The euro slid to a 20-year low against the US dollar as traders bet that the European Central Bank will go slower on raising interest rates as the economy risks being tipped into a recession.
The common currency fell as much as 1.4 per cent to $1.0281, its weakest level since December 2002. The losses came as money markets continued to trim ECB tightening bets as growth outlook for the region darkens, with traders now eyeing the prospect of gas shortages as Russia cuts back on supplies.
The fallout from war in Ukraine is hampering the ECB’s ability to raise rates as fast as the Fed, despite record inflation, widening the interest-rate differential. According to Bloomberg’s options-pricing model, there is a 60 per cent chance the currency hits parity versus the dollar by year-end, up from 46 per cent on Monday.
“Parity is just a matter of time now,” said Neil Jones, head of FX sales to financial institutions at Mizuho.
Traders are betting the ECB will kick off their first tightening cycle in a decade later this month with a 25 basis-point increase.

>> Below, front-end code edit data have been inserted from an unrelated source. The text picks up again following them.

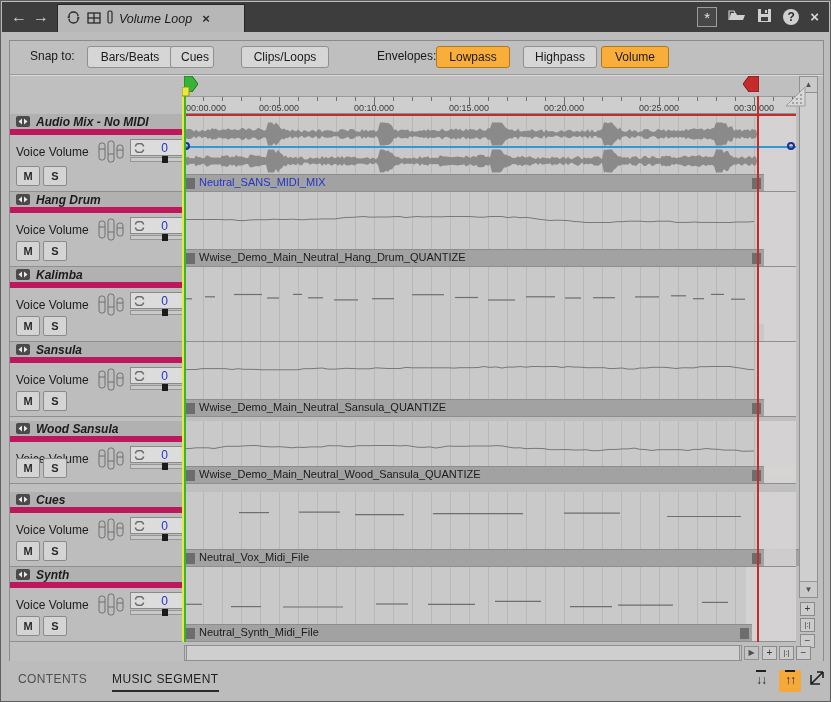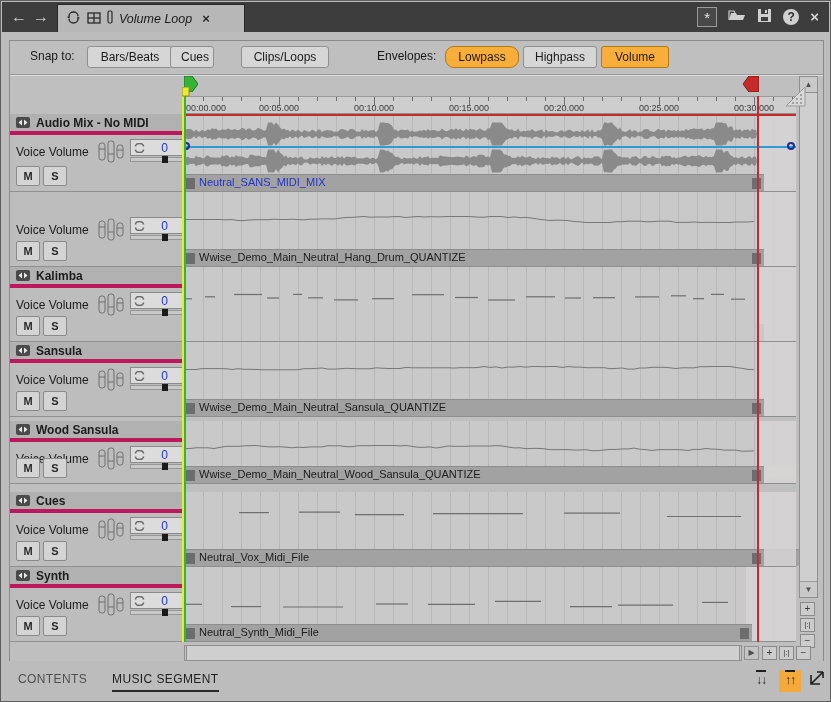"Lowpass" div.tbtn { border-radius: 9px -> none; left: 435px -> 426px }
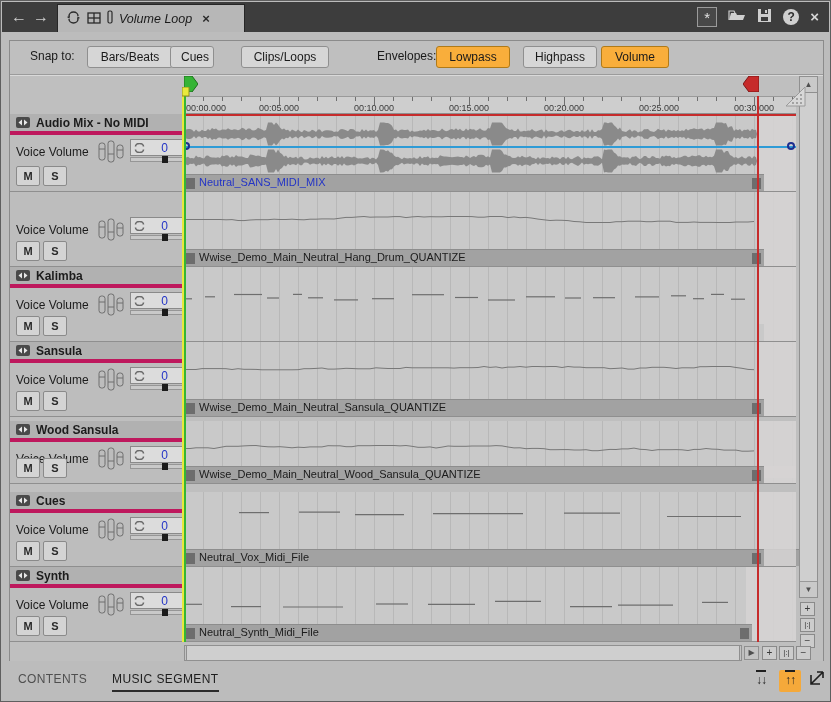"Audio Mix - No MIDI" .tstrip { border-bottom: 4px solid #be185d -> 6px solid #be185d; font-style: none -> italic }
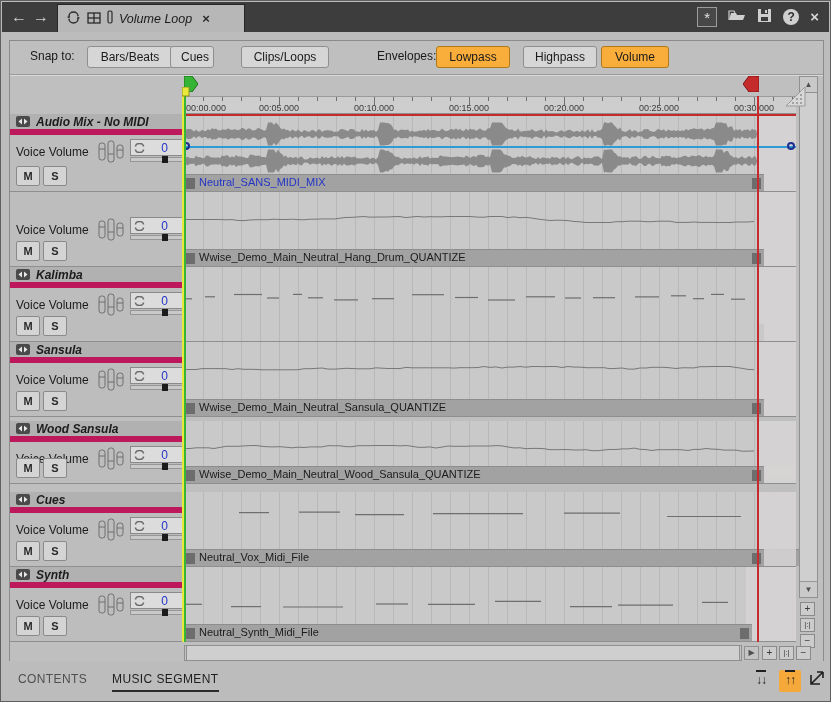"Hang Drum" div.tstrip { html: none -> <div> <svg> <rect></rect> <polygon></polygon> <polygon></polygon> </svg> <span>Hang Drum</span> </div> }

The Fed in contrast has already raised rates by 150 basis points, with markets pricing in an 80 per cent chance of a 75-basis-point hike at their July meeting.
“It is hard to find much positive to say about the EUR,” said Dominic Bunning, the head of European FX Research at HSBC. “With ECB sticking to its line that we will only see a 25bp hike in July at a time when others are hiking much faster and waiting for September to deliver a faster tightening, there is also little support coming from higher yields.”
Money-market traders are betting ECB will deliver around 140 basis points this year, down from more than 190 basis points almost three weeks ago. The repricing gathered pace after a string of weak economic data last week, with traders trimming bets again on Tuesday after French services PMI was revised lower.
Investors have also been more cautious on the euro due to the risk of so-called fragmentation, when economically weaker nations see unwarranted spikes in borrowing costs as financial conditions tighten. The ECB is expected to deliver further details of a new tool to backstop more vulnerable countries’ debt at their policy meeting later this month.
The losses on Tuesday were compounded by poor liquidity and selling in euro-Swiss franc, according to three Europe-based traders. The euro fell as much as 0.9 per cent against the Swiss franc to 0.99251, the lowest level since 2015.
“The FX market is not back up to full liquidity given the US holiday,” said Mizuho’s Jones. “Any given size of trade is likely to have a greater impact on market movement.”